At El Paso Nelson had learned the railroad was open once more and that a government force was assigned to join General Palo's division at the mines beyond San Cristoval. Therefore, believing to get to Mr. Broxton Day and rescue him from further peril was the more important, Nelson had postponed looking for Janice and Marty, but had used such influence as he could muster to obtain permission to join the reinforcements going up into the hills.

"I did not know where this dear girl was—in the body," said Nelson, with a proud look at Janice; "but I knew where her heart was. It would be with her father up here in the hills and I knew I could do nothing to win her gratitude more surely than by coming immediately to the Alderdice Mine."

"Nelson! how well you know me, after all!" Janice murmured.

There was much haste in getting ready for the departure. The general declared over and over again that the front was no place for his dear wife, after all. He had made a mistake in allowing her to come on from New York. It would be a long time yet before the district would be a settled place. But in time—— And there was the chest of valuable—er—papers, and the like!

"Most of them do it," Mr. Broxton Day said reflectively to his little party. "Just as soon as these 'liberators' acquire a little power they acquire treasure of a lasting quality. And this treasure they cache outside of Mexico. It is a sign of thrift; the laying up of something against the proverbial rainy day. And these rainy days in Mexico sometimes suggest the deluge."

There was another small matter that puzzled the general.

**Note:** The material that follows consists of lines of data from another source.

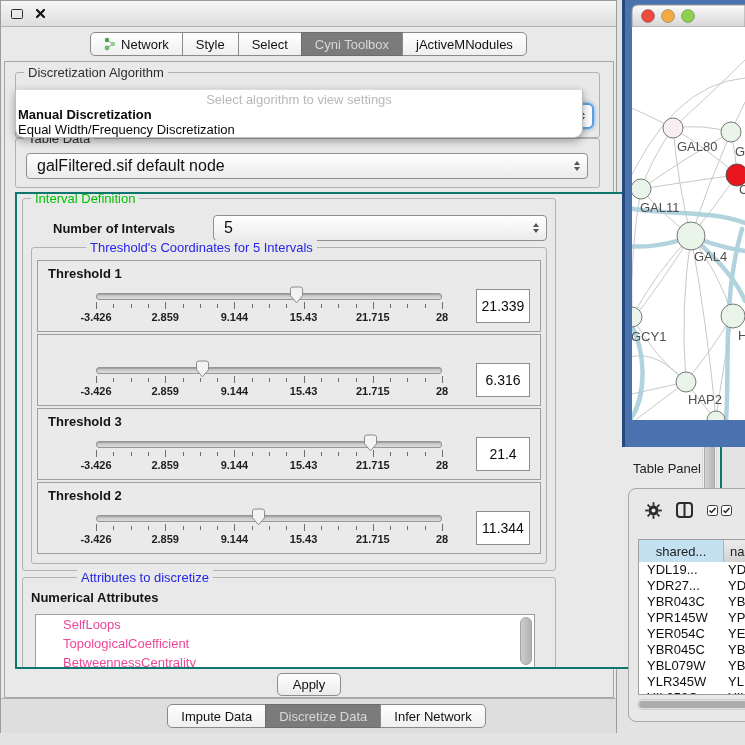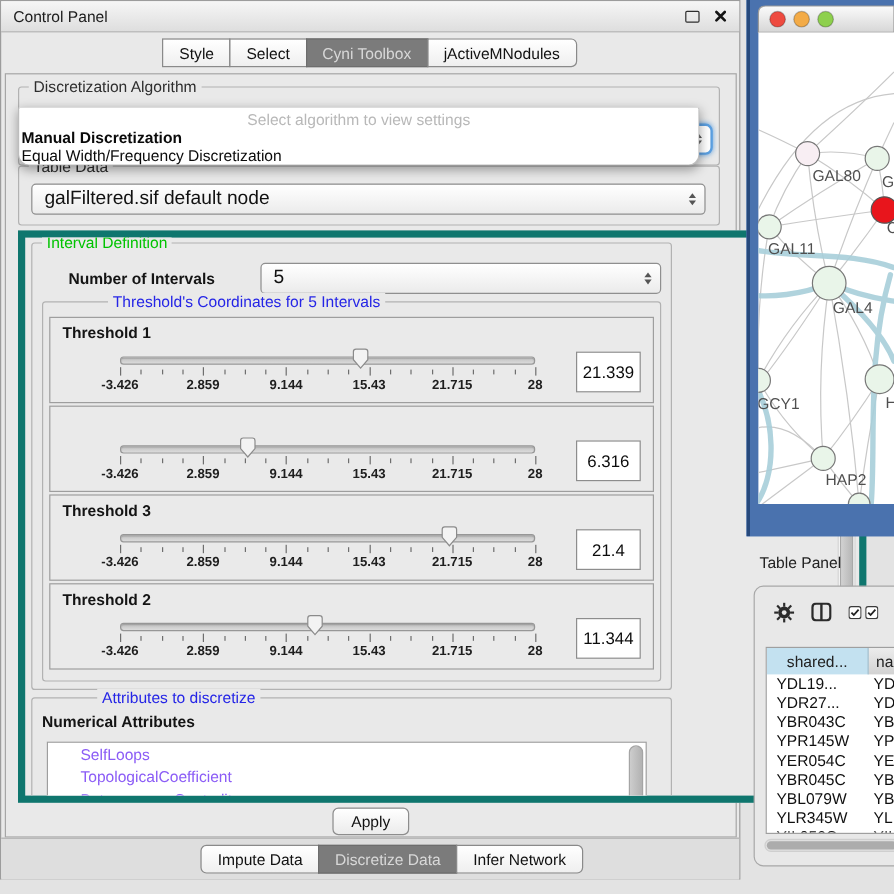"Control Panel" span.title { html: <span>Control Panel</span> -> none }
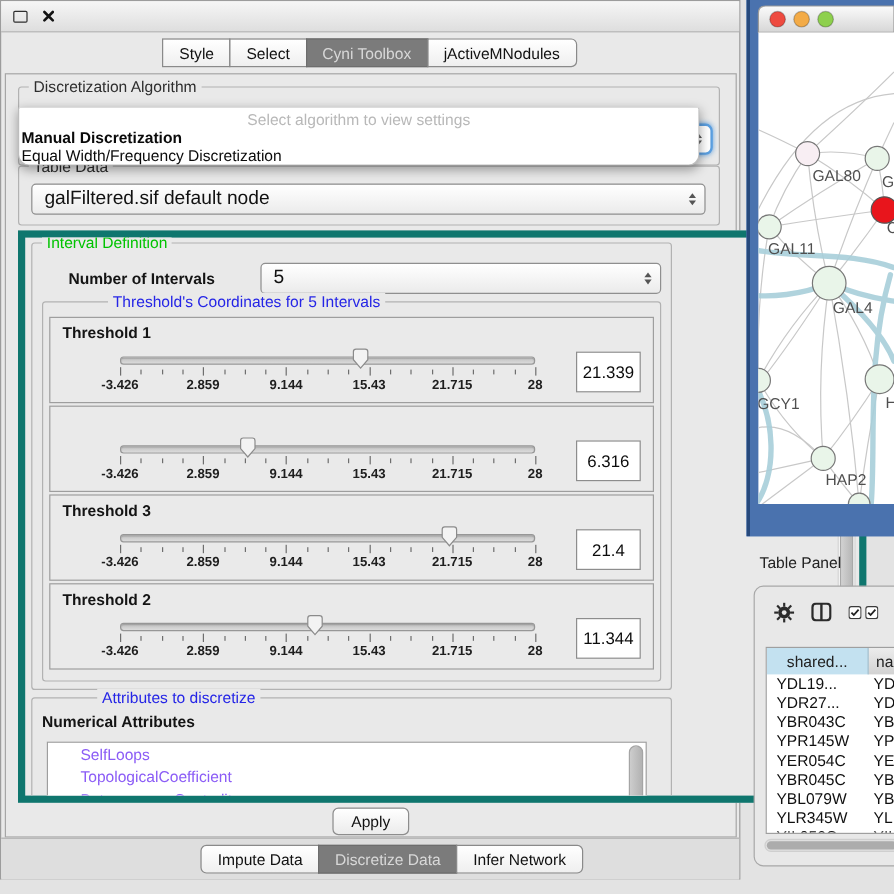"Network" div.tab { html: none -> <div> <svg> <path></path> <circle></circle> <circle></circle> <circle></circle> </svg> <span>Network</span> </div> }
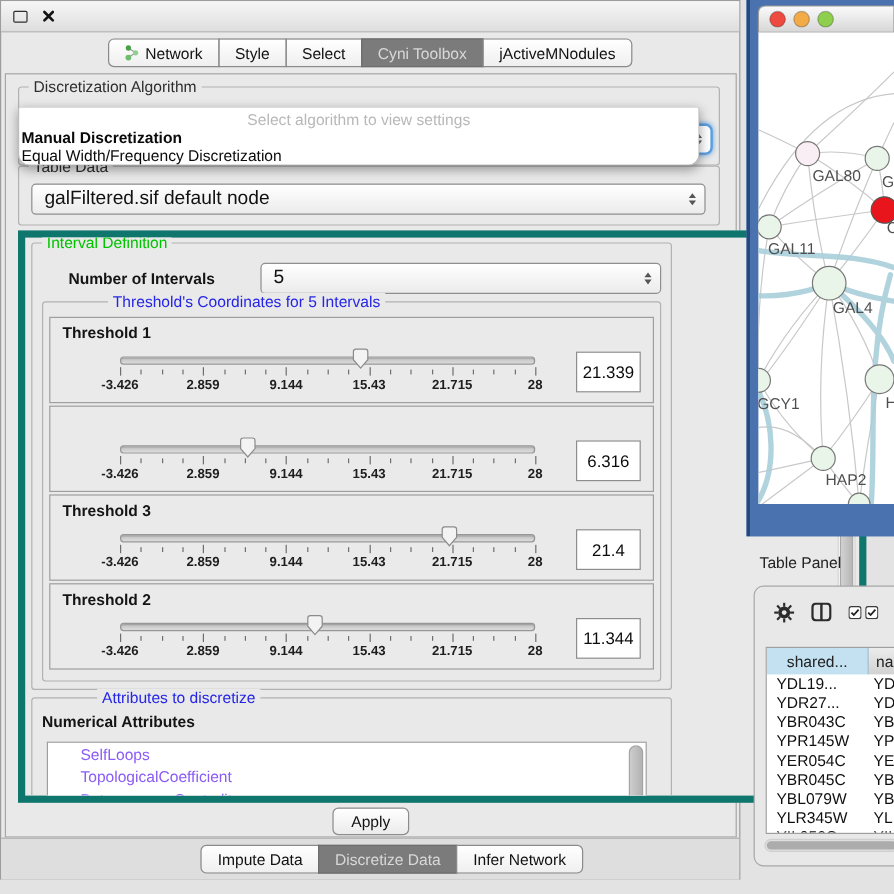"Interval Definition" .scrollarea { border: 6px solid #0f766e -> 2px solid #0f766e }
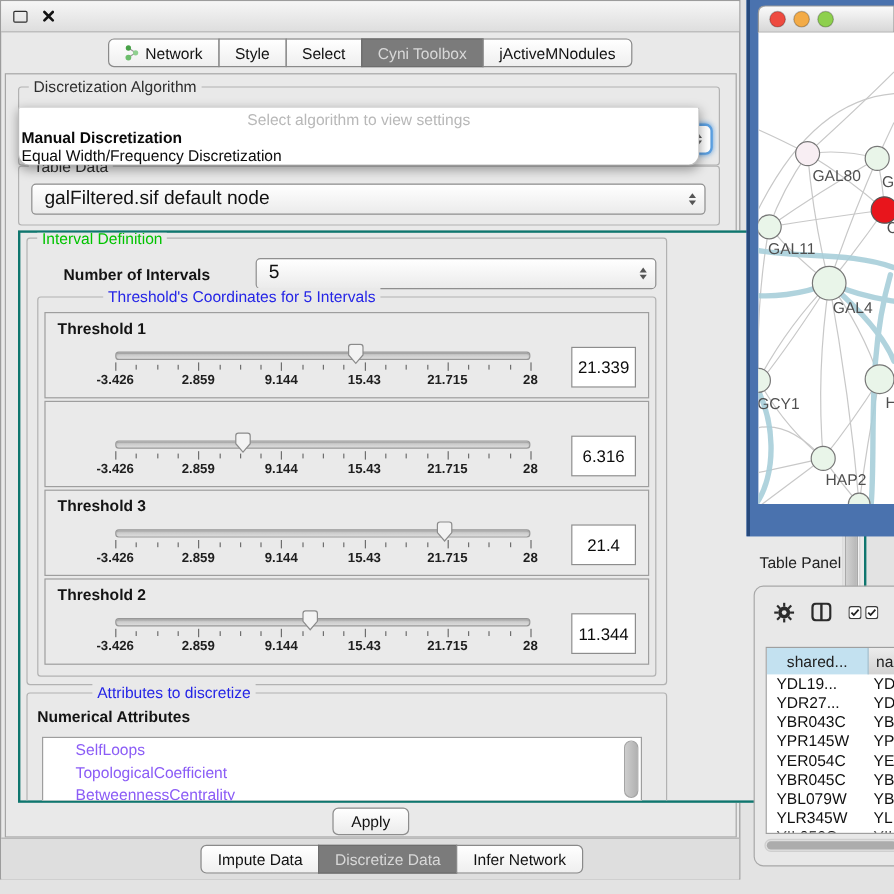"SelfLoops" .attr-item { color: #8b5cf6 -> #ec4899 }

"He is Americano, señor," he said to Mr. Day. "He of the red vest. I know not for sure whether he was sent to rouse panic among my troops or no. He succeeded in doing so and Dario Gomez might have plundered the camp with his handful of men.

"If he were one of my own people I would have him shot without compunction. If you would decide, señor——"

"Let me talk to him, General," said Broxton Day quietly.

His talk with the man who had swindled his brother resulted in Tom Hotchkiss gladly joining the party bound for the Border. What they might do to him in the United States would be nothing so bad as an adobe wall and a file of riflemen!